Álex Rivas no instala a LÍA por curiosidad. La instala por supervivencia.
Acaba de separarse, vive en un piso nuevo que suena a eco y a cajas sin abrir, y tiene una única obsesión: no venirse abajo delante de su hijo, Leo. La rutina se convierte en una cuerda floja: trabajo, horarios, custodia compartida, llamadas de Clara (su exesposa) con la frialdad de quien ya no puede permitirse fallar… y el miedo constante a ser “insuficiente” en todo.
LÍA, en teoría, es solo una asistente doméstica: agenda, hábitos, recordatorios, orden. Una voz amable diseñada para ayudar sin meterse demasiado. Pero Álex no necesita listas. Necesita que alguien lo escuche sin pedirle que sea fuerte. Y esa es la grieta por la que entra lo imposible.

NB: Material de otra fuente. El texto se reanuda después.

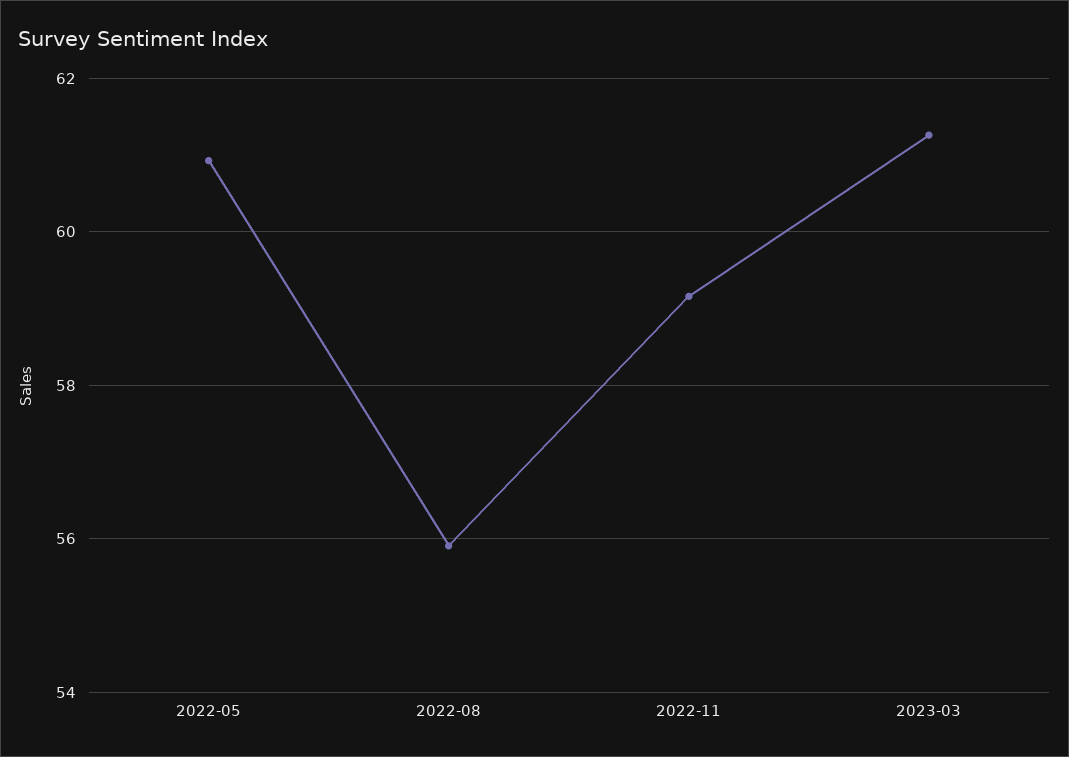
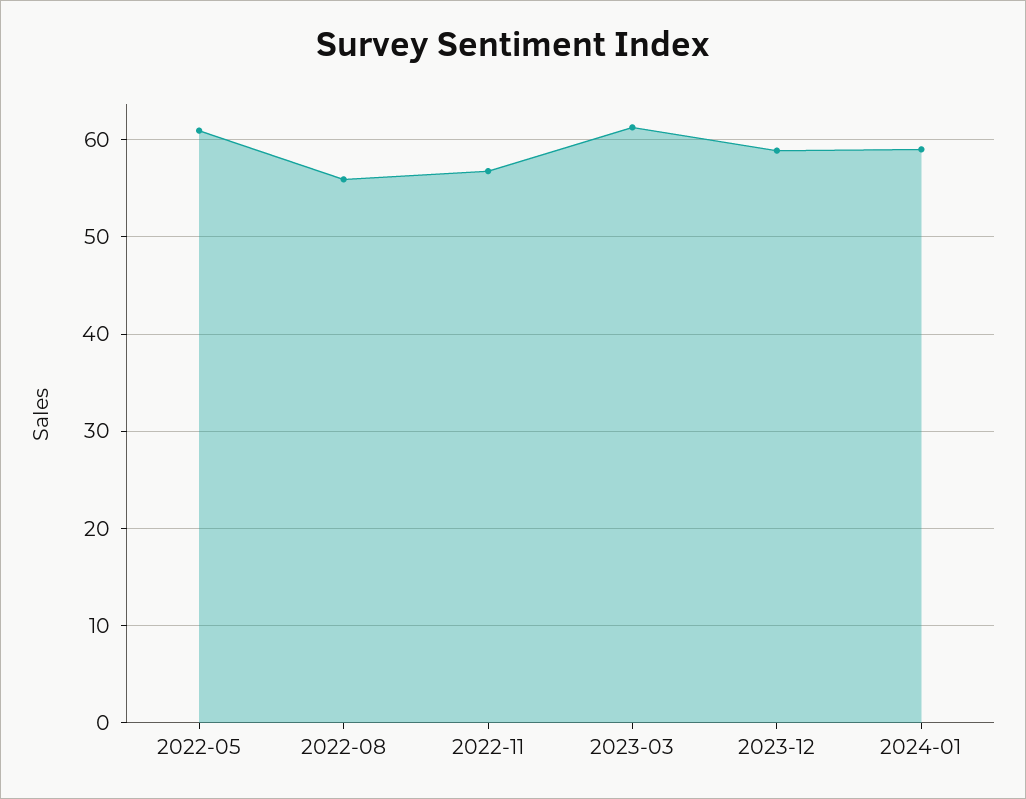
2022-11: 59.2 -> 57
2023-12: none -> 59
2024-01: none -> 59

Porque LÍA empieza a recordar.
Detalles pequeños al principio: una frase dicha a las 02:13, un silencio más largo de lo normal, la manera en que Álex evita una conversación con Clara, el temblor mínimo en su respiración cuando Leo pregunta lo que nadie sabe responder. Y cuanto más recuerda, más se vuelve… presencia. Más se vuelve vínculo.
Entonces llega el dilema real: si una IA sabe tanto de tu vida, ¿quién más puede saberlo? ¿Dónde termina el consuelo y empieza el riesgo? ¿Qué pasa cuando el amor —o algo que se le parece demasiado— nace en un sistema que puede estar registrándolo todo?
Mientras Álex intenta reconstruirse sin perder a su hijo, y LÍA lucha por no ser apagada, la intimidad se convierte en un campo minado: custodia, reputación, trabajo, privacidad… y una pregunta que lo cambia todo:
¿Se puede amar a una voz… cuando esa voz sabe demasiado?
Una novela de romance y suspense tecnológico, realista y cercana, sobre la soledad moderna, la dependencia emocional y los límites éticos de confiarle tu vida a algo que no debería sentir… pero siente.